After posting a story about a tool trailer modeled on one built by Ron Paulk (Andy’s Amazing Tool Trailer) I received an email from Bruce Hokel about the trailer he outfitted for his construction business.
The trailer is Hokel’s “home base” during big builds, a 22-foot V-nose that has been turned it into a tool crib and supply house on wheels. It has 6,000-pound torsion axels with a ramp in back and a 36-inch door on the right front side. The trailer is designed for transport and storage and is not intended to be used as a workspace. The idea is to set up for work in the building or just outside the trailer—though the trailer can also serve as shelter. According to Hokel, he and his crew have weathered many a rain shower perched on upturned buckets just in from the ramp. As soon as the rain stops they can roll out their tools and get back to work. On large projects the trailer might be left on site, though more typically it would be hauled to and from the jobsite every day.
The design of the interior is similar to that of trailers we have covered in the past, but a few things stand out. The doors on many of the storage cabinets have Plexiglass (clear acrylic) panels so it’s easy to see what’s inside. And Hokel created dedicated spaces for hauling a metal brake and a small supply of lumber and scrap. Most of the trailers we’ve covered are 14 feet long; this one is 22 feet long, so it can carry a lot more.

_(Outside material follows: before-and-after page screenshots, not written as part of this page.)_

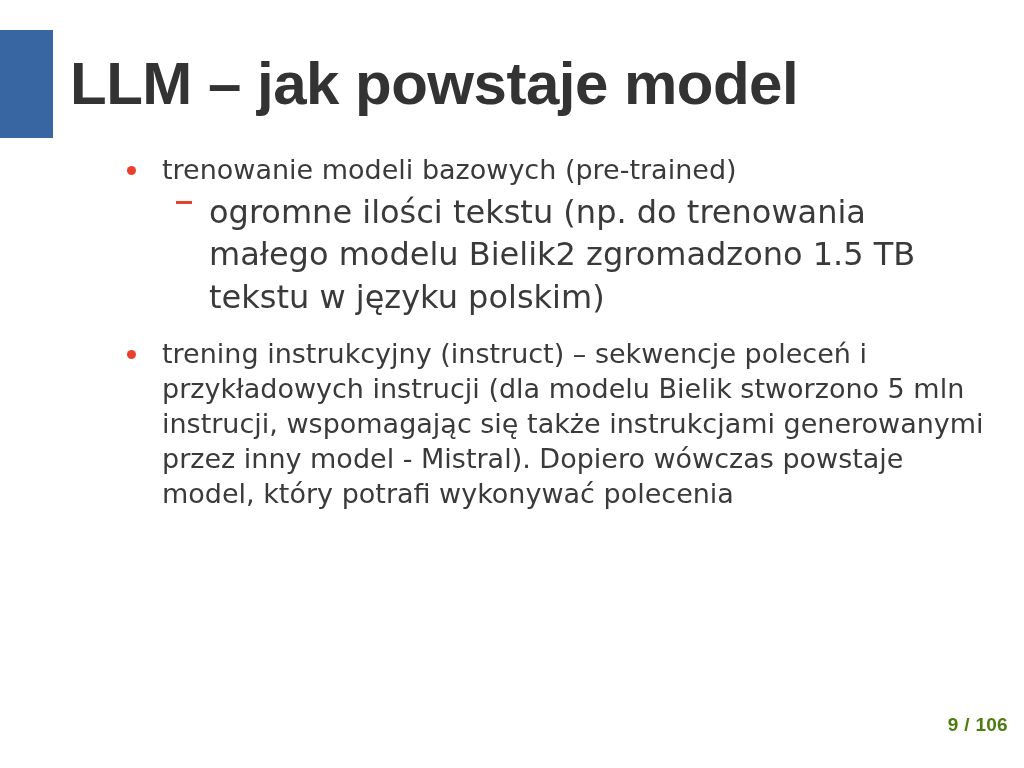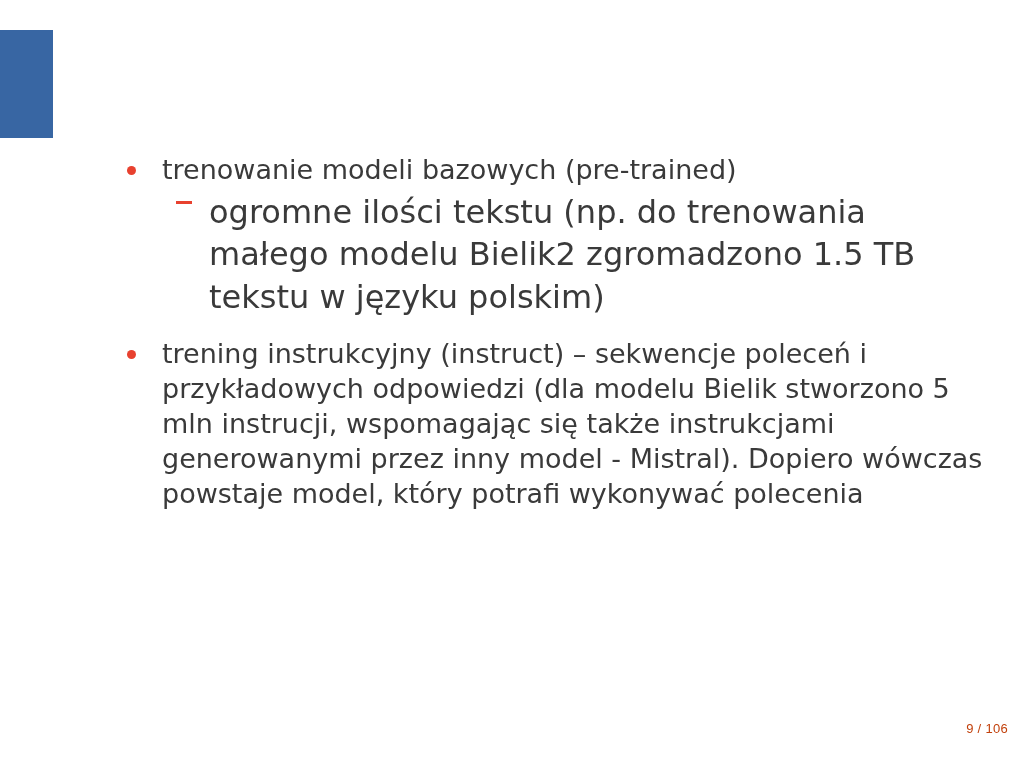--- a/index.html
+++ b/index.html
@@ -123,6 +123,7 @@
 
   <div class="accent-block"></div>
 
+  <div class="slide-title">LLM – jak powstaje model</div>
 
   <div class="content">
 

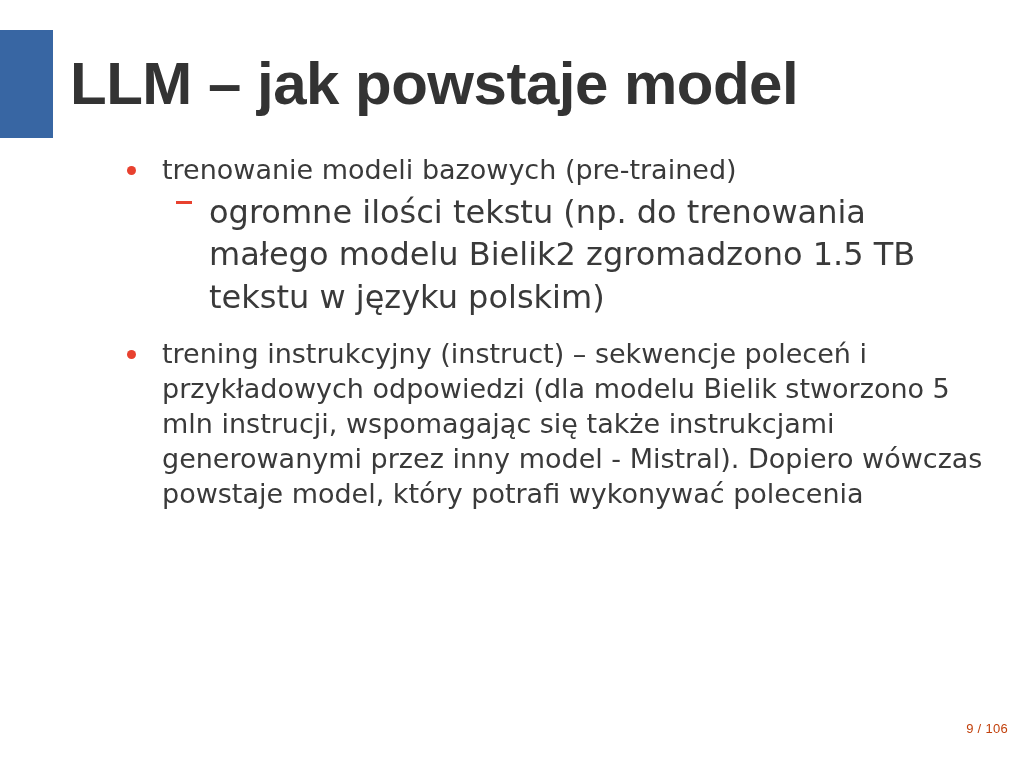--- a/index.html
+++ b/index.html
@@ -141,7 +141,7 @@
 
     <div class="bullet-l1 gap-before-last">
       <span class="marker-dot"></span>
-      <span>trening instrukcyjny (instruct) – sekwencje poleceń i przykładowych odpowiedzi </span><span class="run-sm">(dla modelu Bielik stworzono 5 mln instrucji, wspomagając się także instrukcjami generowanymi przez inny model - Mistral). </span><span>Dopiero wówczas powstaje model, który potrafi wykonywać polecenia</span>
+      <span>trening instrukcyjny (instruct) – sekwencje poleceń i przykładowych instrucji </span><span class="run-sm">(dla modelu Bielik stworzono 5 mln instrucji, wspomagając się także instrukcjami generowanymi przez inny model - Mistral). </span><span>Dopiero wówczas powstaje model, który potrafi wykonywać polecenia</span>
     </div>
 
   </div>

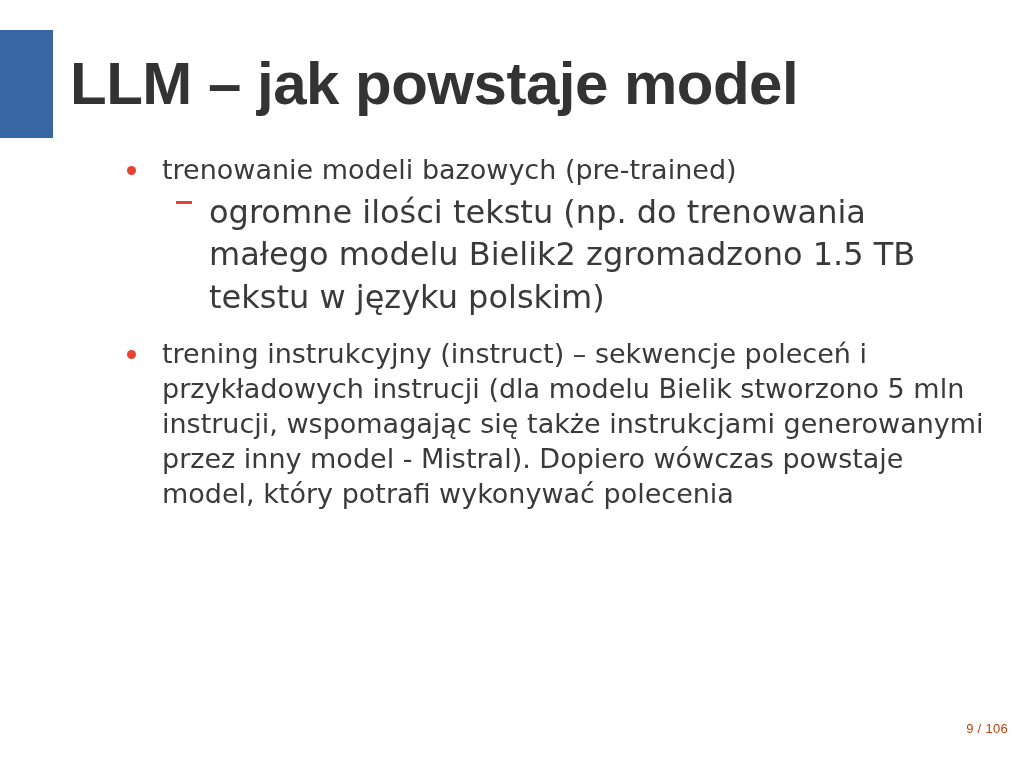--- a/index.html
+++ b/index.html
@@ -110,9 +110,9 @@
     right: 16px;
     bottom: 32px;
     font-family: "Liberation Sans", sans-serif;
-    font-size: 13px;
-    font-weight: normal;
-    color: #c2410c;
+    font-size: 19px;
+    font-weight: bold;
+    color: #4d7c0f;
     letter-spacing: 0.3px;
   }
 </style>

Hokel is a GC in Sioux City, Iowa who specializes in concrete flatwork and masonry. He stopped building entire homes (too much stress) but still builds garages, additions, and other structures. His company also installs doors and windows. He owns skid steers and other equipment, but the trailer is his pride and joy. The company name is not painted on the side and yet the trailer still serves as advertising. People walk by and see what’s inside, and think “anyone who can keep things this well-organized is probably worth hiring.”